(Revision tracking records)
++++++++++++++++++++

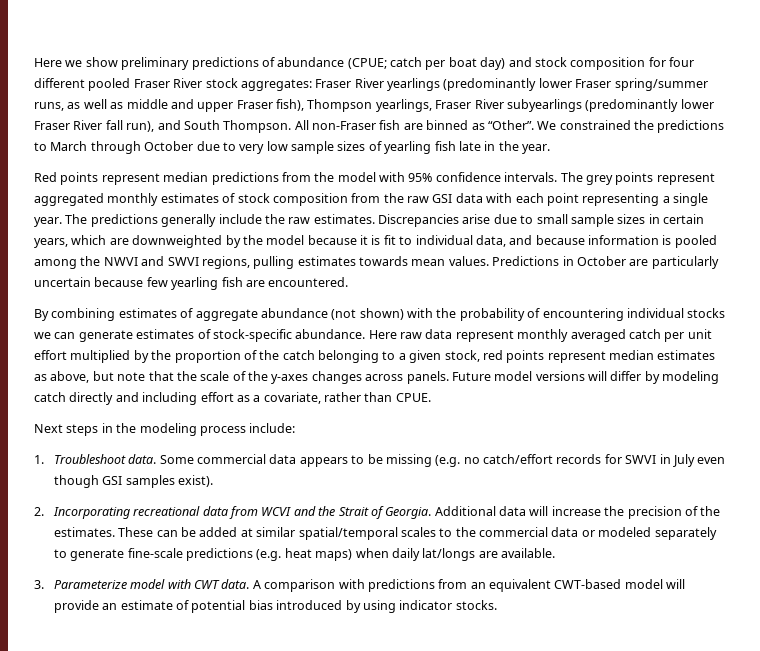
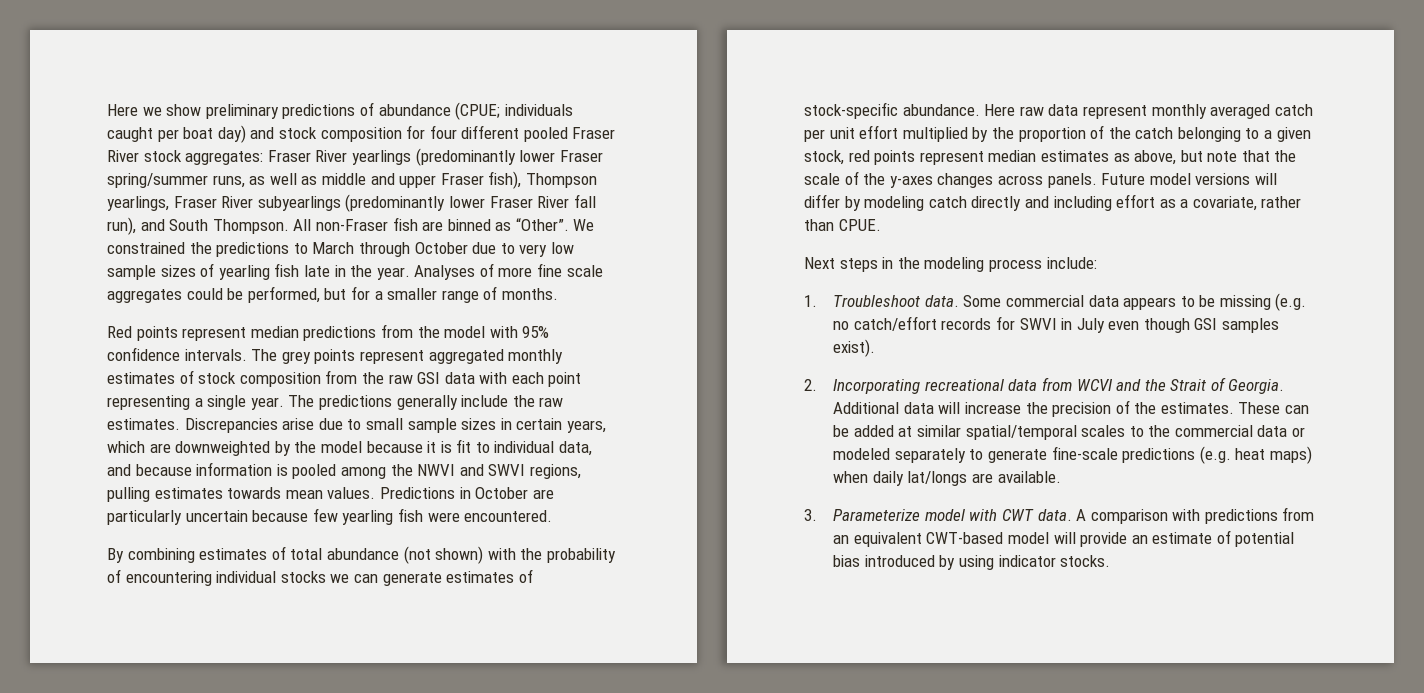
- Here we show preliminary predictions of abundance (CPUE; catch per boat day) and stock composition for four different pooled Fraser River stock aggregates: Fraser River yearlings (predominantly lower Fraser spring/summer runs, as well as middle and upper Fraser fish), Thompson yearlings, Fraser River subyearlings (predominantly lower Fraser River fall run), and South Thompson.
+ Here we show preliminary predictions of abundance (CPUE; individuals caught per boat day) and stock composition for four different pooled Fraser River stock aggregates: Fraser River yearlings (predominantly lower Fraser spring/summer runs, as well as middle and upper Fraser fish), Thompson yearlings, Fraser River subyearlings (predominantly lower Fraser River fall run), and South Thompson.
+ Analyses of more fine scale aggregates could be performed, but for a smaller range of months.
- Predictions in October are particularly uncertain because few yearling fish are encountered.
+ Predictions in October are particularly uncertain because few yearling fish were encountered.
- By combining estimates of aggregate abundance (not shown) with the probability of encountering individual stocks we can generate estimates of stock-specific abundance.
+ By combining estimates of total abundance (not shown) with the probability of encountering individual stocks we can generate estimates of stock-specific abundance.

++++++++++++++++++++

* _How to complete this task_: Please repeat the data verbatim and leave the pictures out of your copy.

* _Finished exercise_:
- Here we show preliminary predictions of abundance (CPUE; catch per boat day) and stock composition for four different pooled Fraser River stock aggregates: Fraser River yearlings (predominantly lower Fraser spring/summer runs, as well as middle and upper Fraser fish), Thompson yearlings, Fraser River subyearlings (predominantly lower Fraser River fall run), and South Thompson.
+ Here we show preliminary predictions of abundance (CPUE; individuals caught per boat day) and stock composition for four different pooled Fraser River stock aggregates: Fraser River yearlings (predominantly lower Fraser spring/summer runs, as well as middle and upper Fraser fish), Thompson yearlings, Fraser River subyearlings (predominantly lower Fraser River fall run), and South Thompson.
+ Analyses of more fine scale aggregates could be performed, but for a smaller range of months.
- Predictions in October are particularly uncertain because few yearling fish are encountered.
+ Predictions in October are particularly uncertain because few yearling fish were encountered.
- By combining estimates of aggregate abundance (not shown) with the probability of encountering individual stocks we can generate estimates of stock-specific abundance.
+ By combining estimates of total abundance (not shown) with the probability of encountering individual stocks we can generate estimates of stock-specific abundance.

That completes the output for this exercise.